Difference listings:
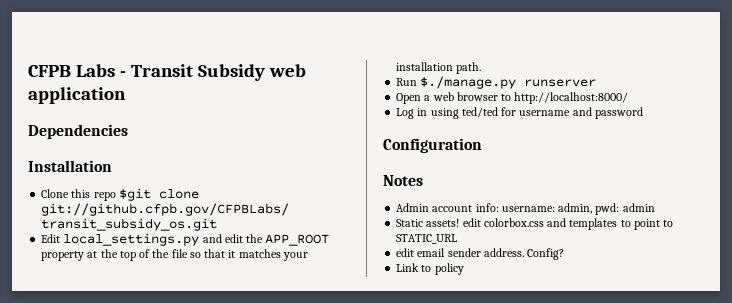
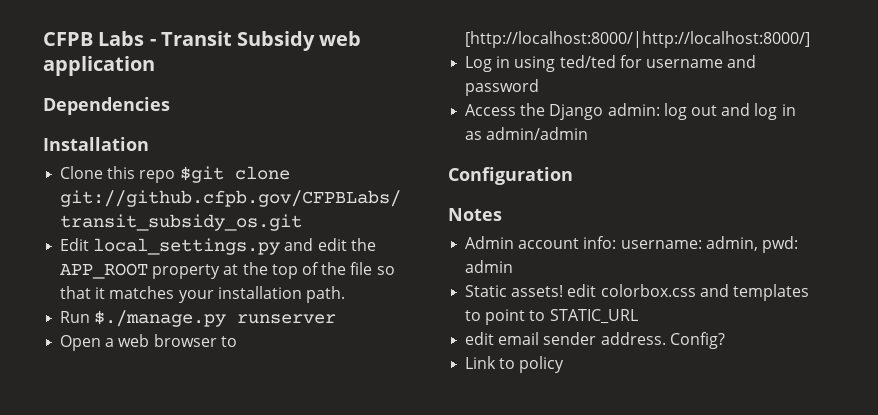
[514,92,629,104] http://localhost:8000/ -> [465,31,811,48] [http://localhost:8000/|http://localhost:8000/]
(643, 113) none -> [465,103,796,120] [465,127,589,140] // Access the Django admin: log out and log in as admin/admin

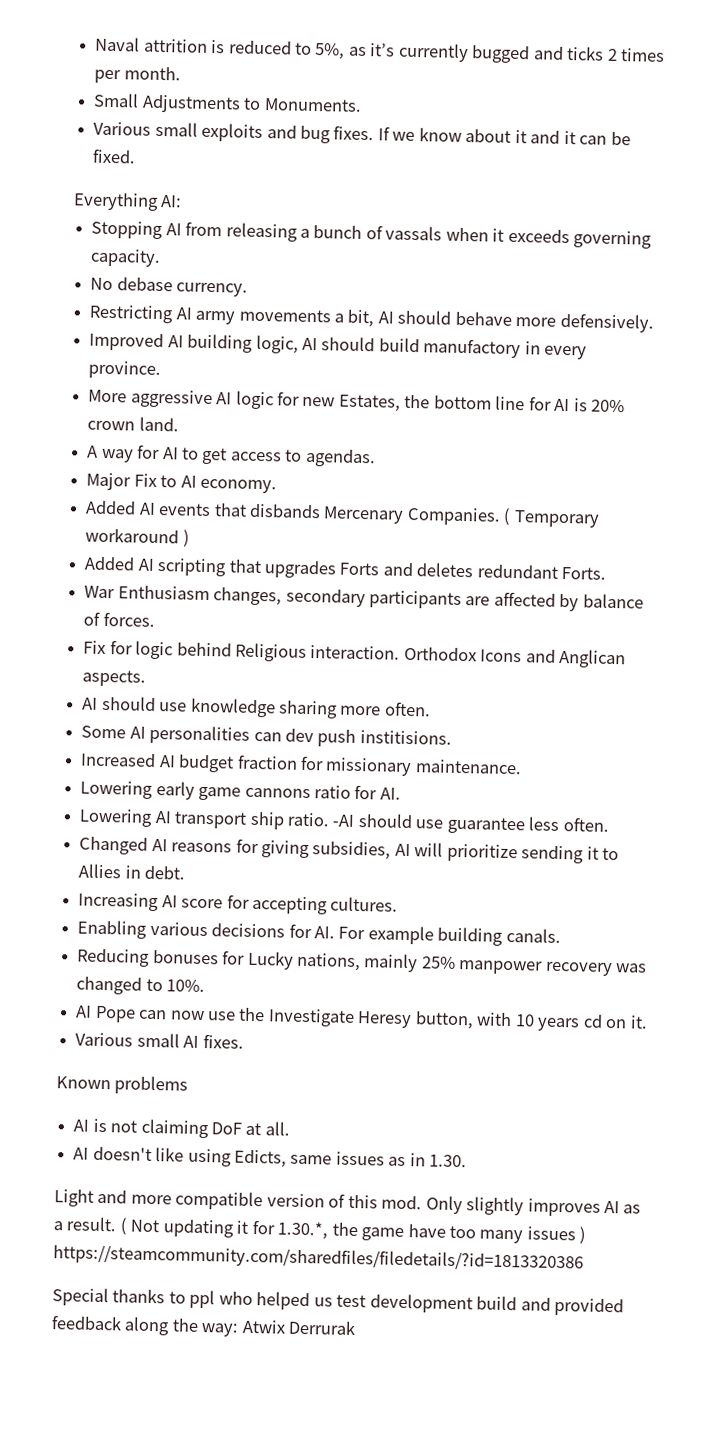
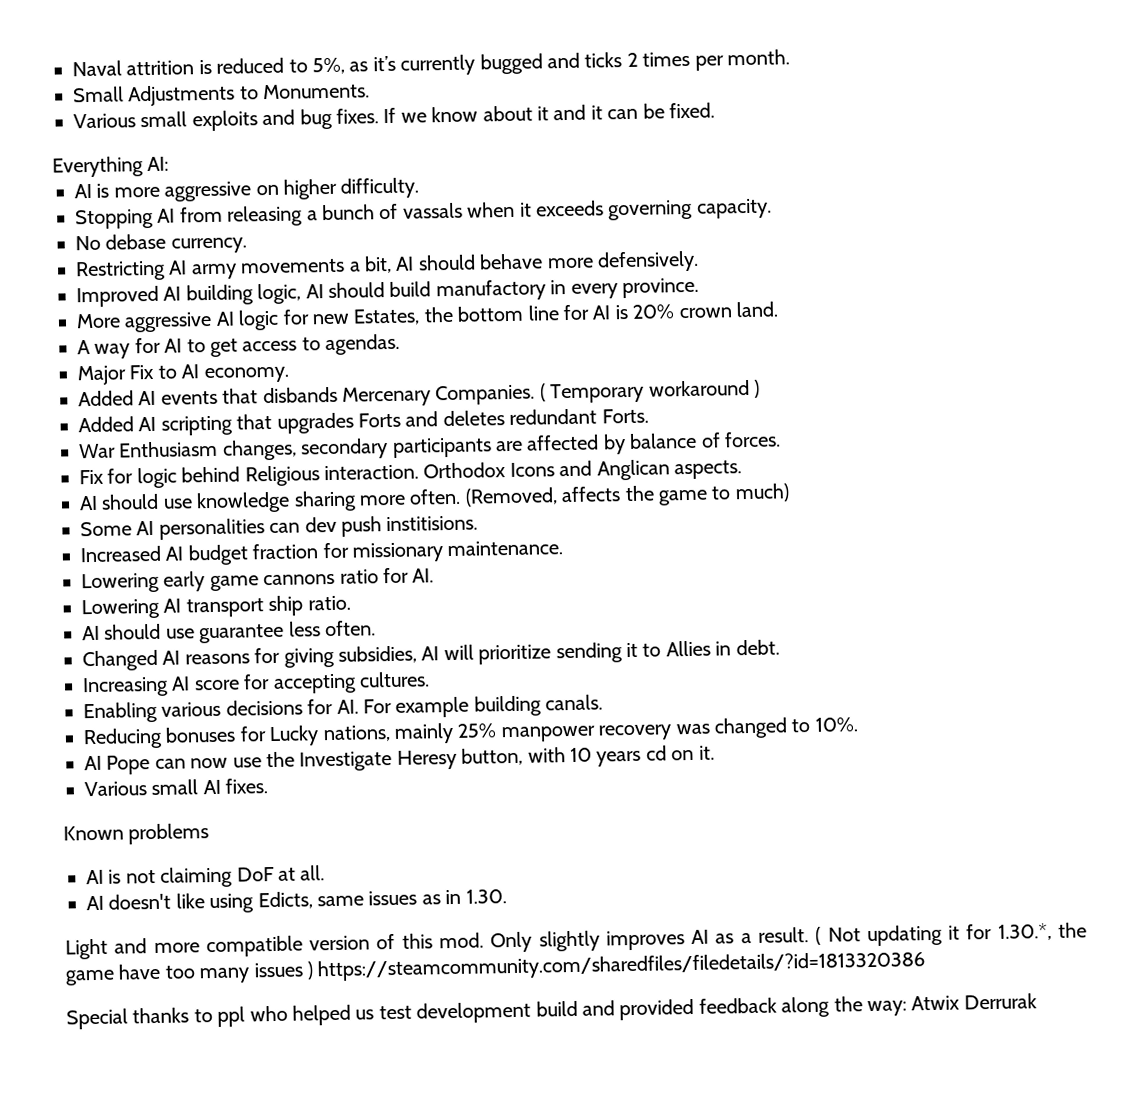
(183, 201) none -> [74,177,420,202] // AI is more aggressive on higher difficulty.
(431, 709) none -> [464,483,790,507] (Removed, affects the game to much)
[332,814,356,827] -AI -> [82,625,100,641] // AI

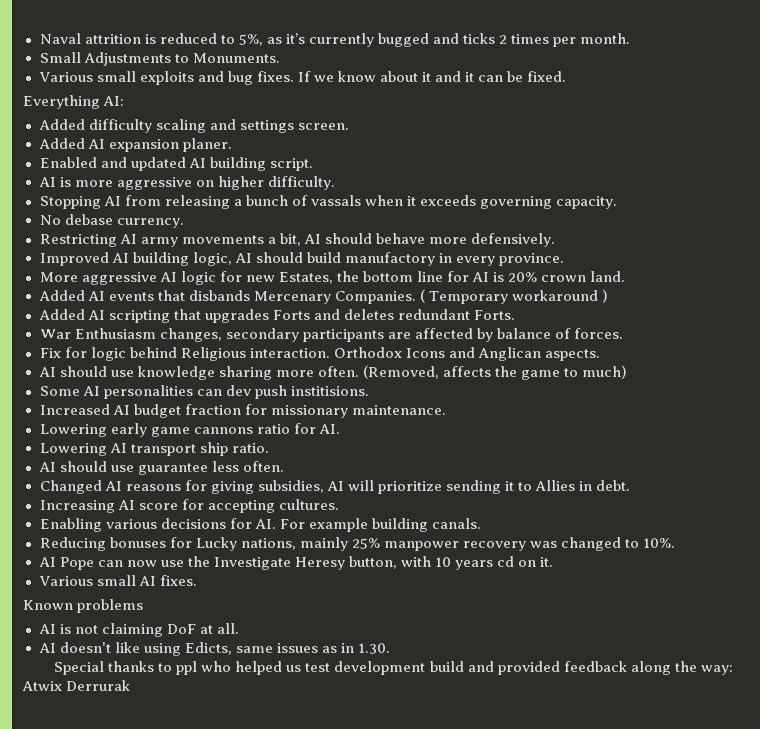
(170, 164) none -> [38,119,349,133] [38,138,232,152] [39,157,313,171] // Added difficulty scaling and settings screen. // Added AI expansion planer. // Enabled and updated AI building script.
[77,333,401,359] [77,364,289,386] // A way for AI to get access to agendas. // Major Fix to AI economy. -> (626, 276) none
[65,922,1088,960] [65,951,926,986] // Light and more compatible version of this mod. Only slightly improves AI as a result. ( Not updating it for 1.30.*, the game have too many issues ) https://steamcommunity.com/sharedfiles/filedetails/?id=1813320386 -> (390, 648) none

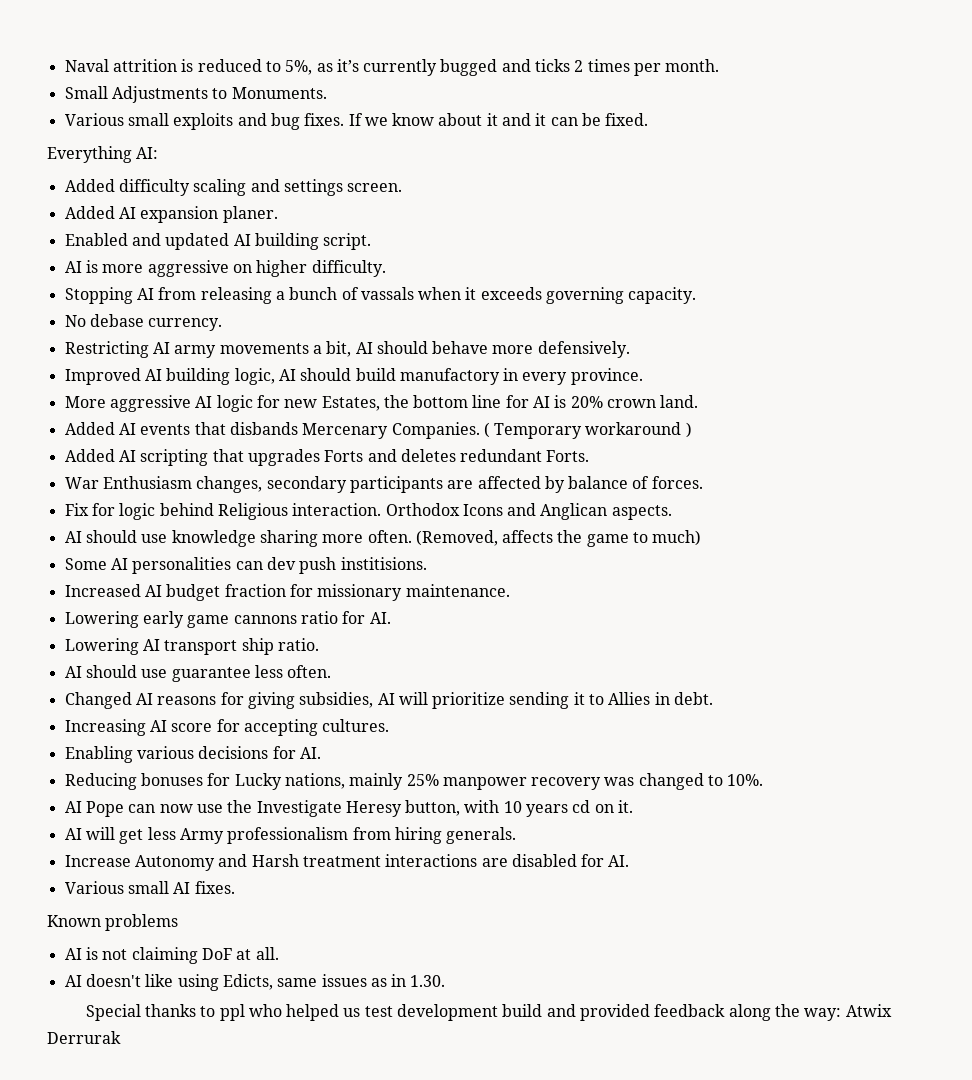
[279,518,481,532] For example building canals. -> (321, 753) none
(554, 562) none -> [64,827,517,844] [64,854,630,871] // AI will get less Army professionalism from hiring generals. // Increase Autonomy and Harsh treatment interactions are disabled for AI.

Problem to solve: From the line holding "(170, 164) none" to the line holding "[77,333,401,359] [77,364,289,386] //", inclusive, restate each line above exactly as written.

Reply:
(170, 164) none -> [38,119,349,133] [38,138,232,152] [39,157,313,171] // Added difficulty scaling and settings screen. // Added AI expansion planer. // Enabled and updated AI building script.
[77,333,401,359] [77,364,289,386] // A way for AI to get access to agendas. // Major Fix to AI economy. -> (626, 276) none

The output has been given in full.